[Task statement] From the data below, please reproduce exactly everything from the line that contains "[57,116,501,174] QNAP presenta" down to the line that contains "[57,361,150,390] 08/03/2014 ->", with both ends included.

[Task input]
▶

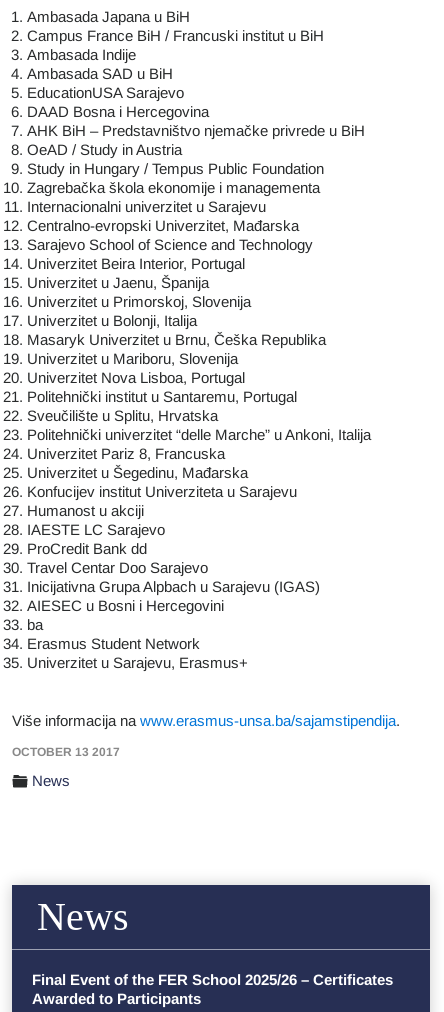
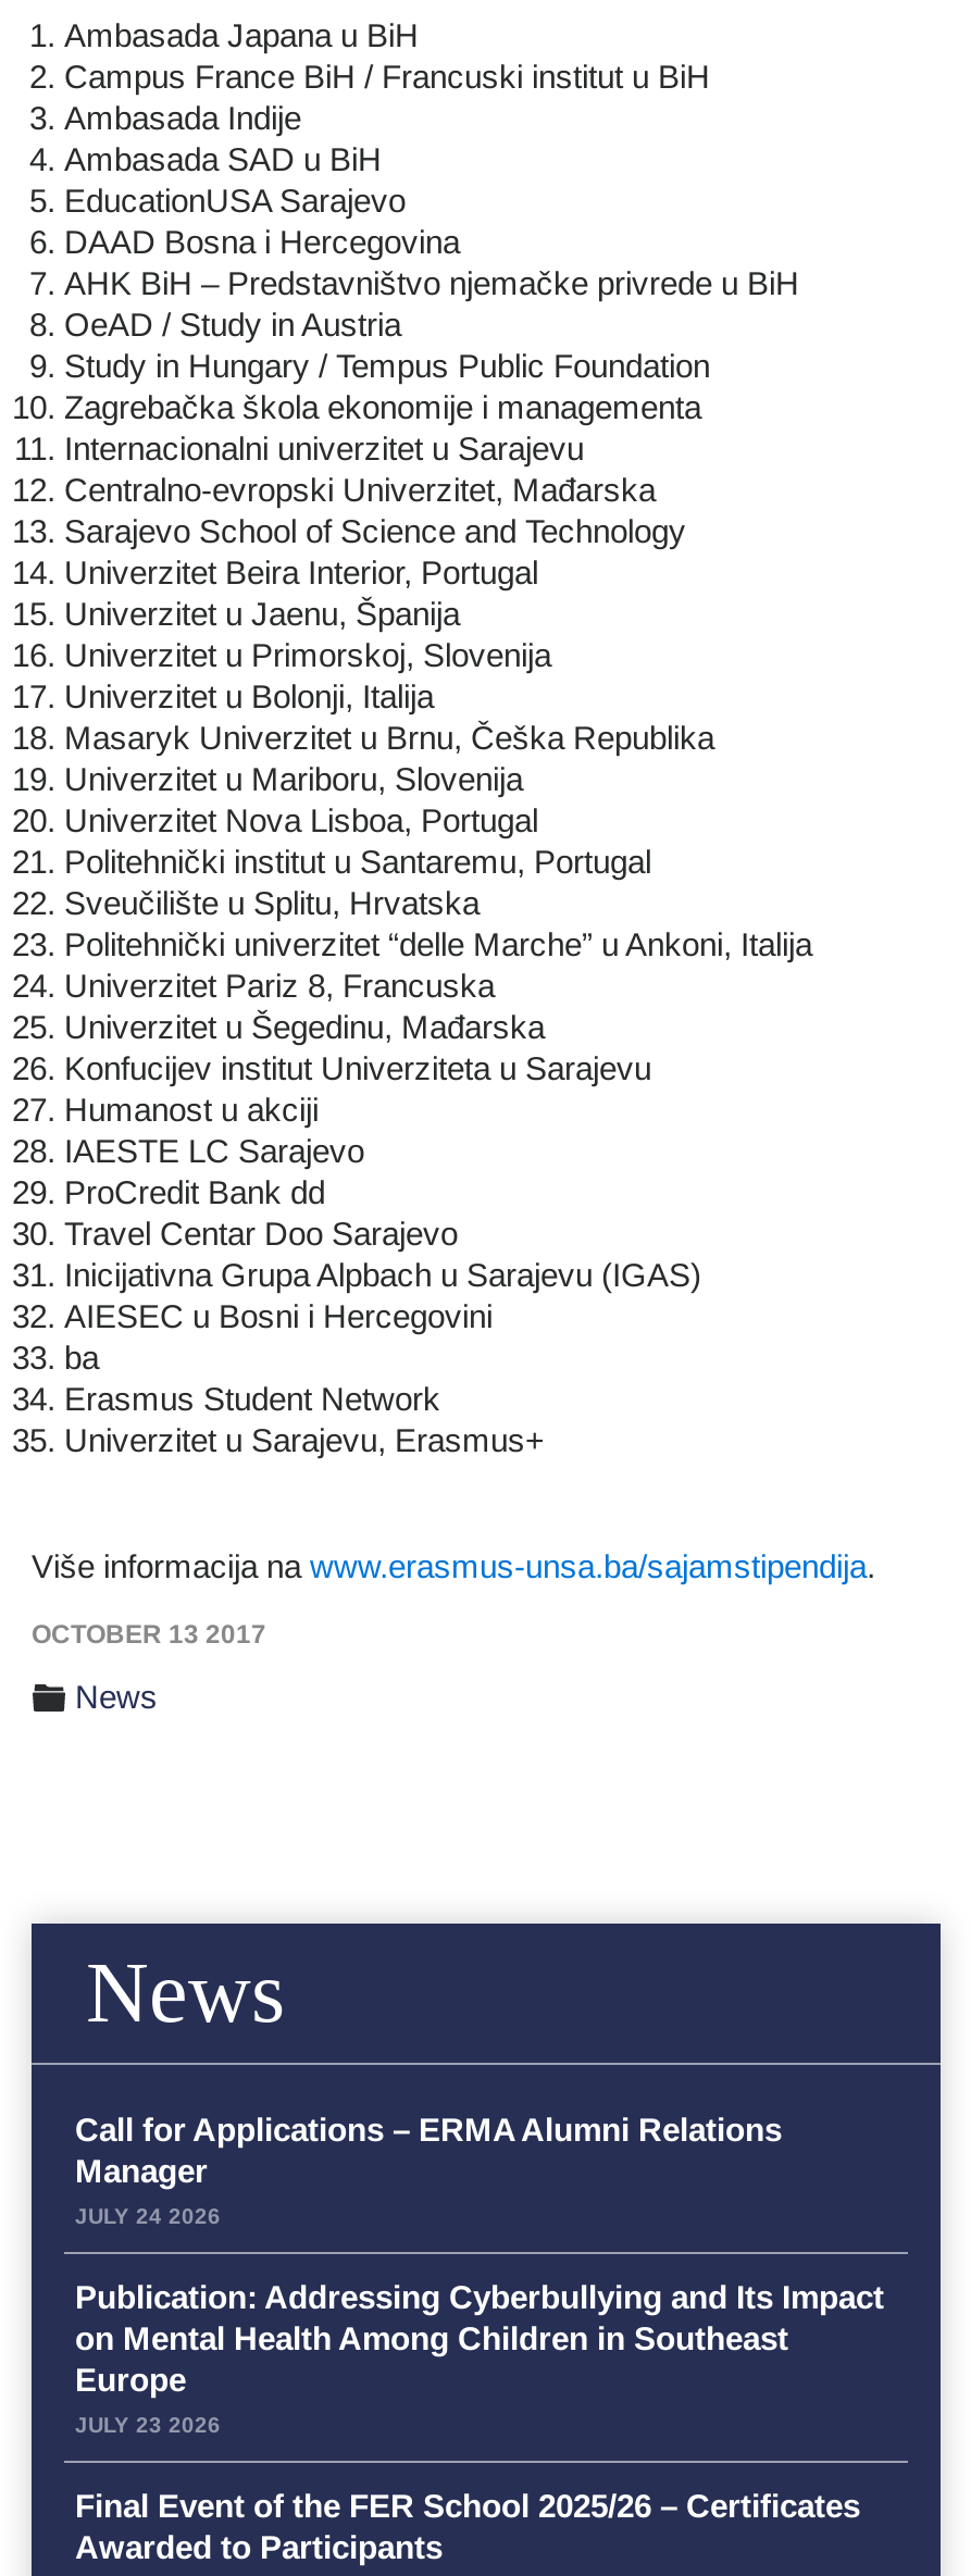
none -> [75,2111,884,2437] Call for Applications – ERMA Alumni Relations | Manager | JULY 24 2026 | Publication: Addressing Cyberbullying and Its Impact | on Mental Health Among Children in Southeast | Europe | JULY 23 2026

◀
▶

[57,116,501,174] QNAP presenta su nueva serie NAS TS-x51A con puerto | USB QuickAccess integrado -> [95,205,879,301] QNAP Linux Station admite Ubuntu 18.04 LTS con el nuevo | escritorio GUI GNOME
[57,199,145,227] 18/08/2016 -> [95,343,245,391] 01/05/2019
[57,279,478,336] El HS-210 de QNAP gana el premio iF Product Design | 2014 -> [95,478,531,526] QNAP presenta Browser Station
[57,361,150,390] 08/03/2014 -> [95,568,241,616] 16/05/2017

◀

[Written solution]
[57,116,501,174] QNAP presenta su nueva serie NAS TS-x51A con puerto | USB QuickAccess integrado -> [95,205,879,301] QNAP Linux Station admite Ubuntu 18.04 LTS con el nuevo | escritorio GUI GNOME
[57,199,145,227] 18/08/2016 -> [95,343,245,391] 01/05/2019
[57,279,478,336] El HS-210 de QNAP gana el premio iF Product Design | 2014 -> [95,478,531,526] QNAP presenta Browser Station
[57,361,150,390] 08/03/2014 -> [95,568,241,616] 16/05/2017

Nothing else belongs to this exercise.